(Beginning of Listed records)

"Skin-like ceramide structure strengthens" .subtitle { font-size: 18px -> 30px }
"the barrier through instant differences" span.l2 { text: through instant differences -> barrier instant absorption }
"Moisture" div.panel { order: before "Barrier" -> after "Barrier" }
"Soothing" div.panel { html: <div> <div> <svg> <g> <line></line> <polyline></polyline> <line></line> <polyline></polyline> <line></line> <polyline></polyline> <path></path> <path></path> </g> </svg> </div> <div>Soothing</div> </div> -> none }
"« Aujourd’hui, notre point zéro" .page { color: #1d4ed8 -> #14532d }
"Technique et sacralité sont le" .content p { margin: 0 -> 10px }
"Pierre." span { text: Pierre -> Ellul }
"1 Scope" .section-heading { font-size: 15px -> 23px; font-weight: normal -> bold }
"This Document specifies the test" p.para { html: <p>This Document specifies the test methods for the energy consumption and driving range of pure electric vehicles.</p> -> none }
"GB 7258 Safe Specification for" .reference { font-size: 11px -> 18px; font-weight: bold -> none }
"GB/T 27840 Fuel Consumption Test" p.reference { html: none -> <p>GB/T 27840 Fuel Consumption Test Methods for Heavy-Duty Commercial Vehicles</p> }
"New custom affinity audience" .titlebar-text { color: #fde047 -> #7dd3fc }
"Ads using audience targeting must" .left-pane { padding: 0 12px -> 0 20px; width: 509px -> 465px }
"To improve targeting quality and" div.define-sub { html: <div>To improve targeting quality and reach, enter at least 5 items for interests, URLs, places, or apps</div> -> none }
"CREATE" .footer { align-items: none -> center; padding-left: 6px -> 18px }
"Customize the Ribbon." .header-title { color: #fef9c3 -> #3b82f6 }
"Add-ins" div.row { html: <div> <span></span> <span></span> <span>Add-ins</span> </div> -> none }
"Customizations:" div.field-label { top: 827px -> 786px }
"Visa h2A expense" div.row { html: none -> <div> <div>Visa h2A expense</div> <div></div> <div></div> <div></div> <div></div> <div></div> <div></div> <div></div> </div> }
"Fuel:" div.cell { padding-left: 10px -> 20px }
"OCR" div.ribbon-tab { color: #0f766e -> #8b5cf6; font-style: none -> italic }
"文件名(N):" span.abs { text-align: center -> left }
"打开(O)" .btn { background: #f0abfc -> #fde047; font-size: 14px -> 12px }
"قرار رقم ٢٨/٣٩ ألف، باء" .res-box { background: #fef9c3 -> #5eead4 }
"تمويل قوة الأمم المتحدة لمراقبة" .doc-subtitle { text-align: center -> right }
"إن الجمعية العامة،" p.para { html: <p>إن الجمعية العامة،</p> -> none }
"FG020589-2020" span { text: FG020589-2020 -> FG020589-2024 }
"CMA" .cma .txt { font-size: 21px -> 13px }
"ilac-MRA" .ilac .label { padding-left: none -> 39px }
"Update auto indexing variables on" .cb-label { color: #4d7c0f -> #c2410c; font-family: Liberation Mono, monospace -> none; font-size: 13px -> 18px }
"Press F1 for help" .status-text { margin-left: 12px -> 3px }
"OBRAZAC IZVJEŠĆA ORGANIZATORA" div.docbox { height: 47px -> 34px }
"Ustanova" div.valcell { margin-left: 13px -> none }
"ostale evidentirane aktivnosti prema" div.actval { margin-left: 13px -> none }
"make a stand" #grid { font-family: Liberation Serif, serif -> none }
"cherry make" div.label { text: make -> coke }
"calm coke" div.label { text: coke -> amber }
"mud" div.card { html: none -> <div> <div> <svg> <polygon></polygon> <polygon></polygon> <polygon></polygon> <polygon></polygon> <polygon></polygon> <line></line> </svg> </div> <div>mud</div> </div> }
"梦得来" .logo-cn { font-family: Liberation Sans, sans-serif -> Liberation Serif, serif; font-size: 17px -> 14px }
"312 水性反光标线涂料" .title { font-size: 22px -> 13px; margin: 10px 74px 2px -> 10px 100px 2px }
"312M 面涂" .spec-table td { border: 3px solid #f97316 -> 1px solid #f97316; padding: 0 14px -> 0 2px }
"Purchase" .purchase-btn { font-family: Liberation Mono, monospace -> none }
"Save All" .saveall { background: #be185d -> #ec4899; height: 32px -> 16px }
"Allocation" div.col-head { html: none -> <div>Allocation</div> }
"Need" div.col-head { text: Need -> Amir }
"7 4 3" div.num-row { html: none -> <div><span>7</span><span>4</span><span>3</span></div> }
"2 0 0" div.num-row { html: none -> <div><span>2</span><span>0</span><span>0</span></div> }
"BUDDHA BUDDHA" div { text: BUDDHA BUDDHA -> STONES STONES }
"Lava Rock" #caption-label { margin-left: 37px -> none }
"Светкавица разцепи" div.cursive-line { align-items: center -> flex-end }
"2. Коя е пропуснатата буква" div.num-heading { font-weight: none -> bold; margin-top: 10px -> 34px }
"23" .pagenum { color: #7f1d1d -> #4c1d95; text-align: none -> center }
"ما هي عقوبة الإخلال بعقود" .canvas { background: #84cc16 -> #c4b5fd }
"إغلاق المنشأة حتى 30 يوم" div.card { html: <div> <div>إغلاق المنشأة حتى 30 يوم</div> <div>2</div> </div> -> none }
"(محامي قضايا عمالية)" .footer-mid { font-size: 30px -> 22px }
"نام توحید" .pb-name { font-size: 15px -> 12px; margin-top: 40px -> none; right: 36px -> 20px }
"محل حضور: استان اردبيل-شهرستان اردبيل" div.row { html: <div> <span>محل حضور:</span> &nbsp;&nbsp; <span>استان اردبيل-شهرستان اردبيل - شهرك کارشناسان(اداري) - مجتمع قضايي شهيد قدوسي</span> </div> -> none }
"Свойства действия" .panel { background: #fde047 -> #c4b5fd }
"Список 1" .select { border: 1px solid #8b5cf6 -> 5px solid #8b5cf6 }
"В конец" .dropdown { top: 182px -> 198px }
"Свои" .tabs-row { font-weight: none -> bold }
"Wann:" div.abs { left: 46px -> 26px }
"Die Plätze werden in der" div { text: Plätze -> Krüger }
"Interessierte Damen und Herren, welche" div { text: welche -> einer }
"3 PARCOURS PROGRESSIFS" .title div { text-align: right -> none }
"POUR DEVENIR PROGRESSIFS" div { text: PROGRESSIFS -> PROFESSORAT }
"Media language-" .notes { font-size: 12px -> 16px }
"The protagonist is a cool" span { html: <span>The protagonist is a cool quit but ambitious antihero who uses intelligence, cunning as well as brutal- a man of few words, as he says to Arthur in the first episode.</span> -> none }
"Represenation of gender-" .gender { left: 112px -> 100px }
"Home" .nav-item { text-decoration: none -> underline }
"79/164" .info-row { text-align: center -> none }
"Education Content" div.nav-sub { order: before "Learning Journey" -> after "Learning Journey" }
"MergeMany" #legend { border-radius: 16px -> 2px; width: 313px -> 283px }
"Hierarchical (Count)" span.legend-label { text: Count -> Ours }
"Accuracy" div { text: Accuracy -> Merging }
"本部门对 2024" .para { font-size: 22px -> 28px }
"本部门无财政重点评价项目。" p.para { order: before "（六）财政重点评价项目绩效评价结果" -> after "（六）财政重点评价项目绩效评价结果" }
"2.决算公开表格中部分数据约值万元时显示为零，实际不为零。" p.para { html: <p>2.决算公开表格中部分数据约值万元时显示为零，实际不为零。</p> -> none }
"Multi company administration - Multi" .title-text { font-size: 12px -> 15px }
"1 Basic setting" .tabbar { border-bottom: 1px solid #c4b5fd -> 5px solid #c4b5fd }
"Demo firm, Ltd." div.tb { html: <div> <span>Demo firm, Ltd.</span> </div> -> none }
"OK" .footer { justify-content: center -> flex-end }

(End of Listed records)

- _Your assignment_: Could you return exactly the stretch of the data above that starts at the line with "22px -> 28px" and ends at the line with "html: <p>2.决算公开表格中部分数据约值万元时显示为零，实际不为零。</p> ->", both lines included?

- _Result_:
"本部门对 2024" .para { font-size: 22px -> 28px }
"本部门无财政重点评价项目。" p.para { order: before "（六）财政重点评价项目绩效评价结果" -> after "（六）财政重点评价项目绩效评价结果" }
"2.决算公开表格中部分数据约值万元时显示为零，实际不为零。" p.para { html: <p>2.决算公开表格中部分数据约值万元时显示为零，实际不为零。</p> -> none }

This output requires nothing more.